(INFORMATION SHOWN)

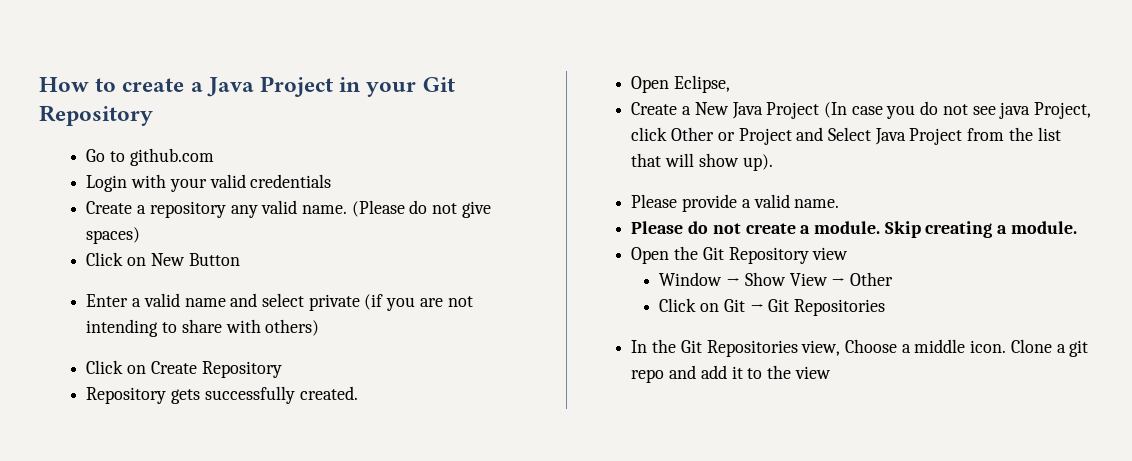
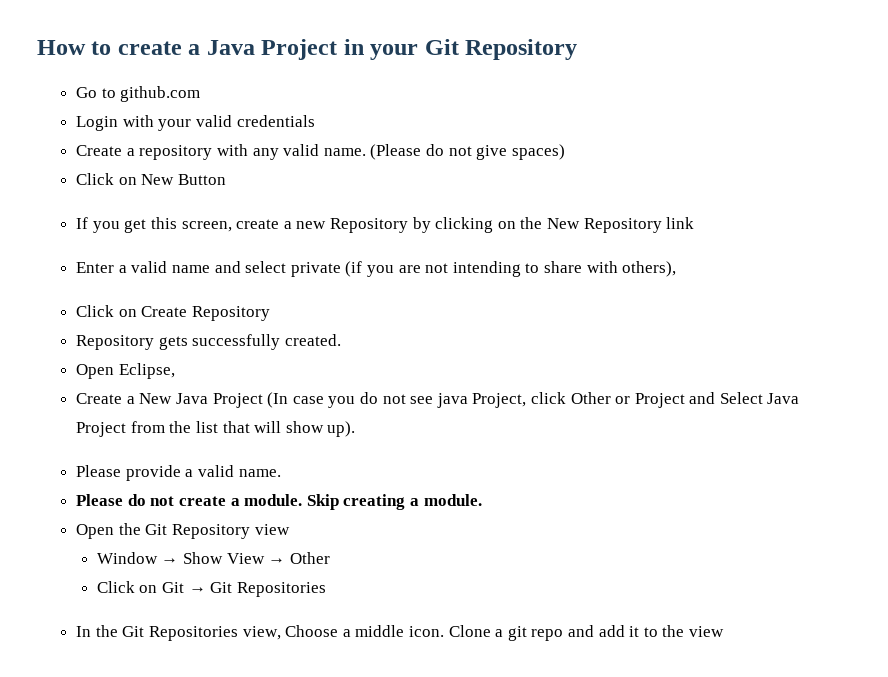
- Create a repository any valid name.
+ Create a repository with any valid name.
+ If you get this screen, create a new Repository by clicking on the New Repository link
- Enter a valid name and select private (if you are not intending to share with others)
+ Enter a valid name and select private (if you are not intending to share with others),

(End INFORMATION SHOWN)

The records above must be echoed exactly, minus their pictures.

RESPONSE TO THIS EXERCISE:
- Create a repository any valid name.
+ Create a repository with any valid name.
+ If you get this screen, create a new Repository by clicking on the New Repository link
- Enter a valid name and select private (if you are not intending to share with others)
+ Enter a valid name and select private (if you are not intending to share with others),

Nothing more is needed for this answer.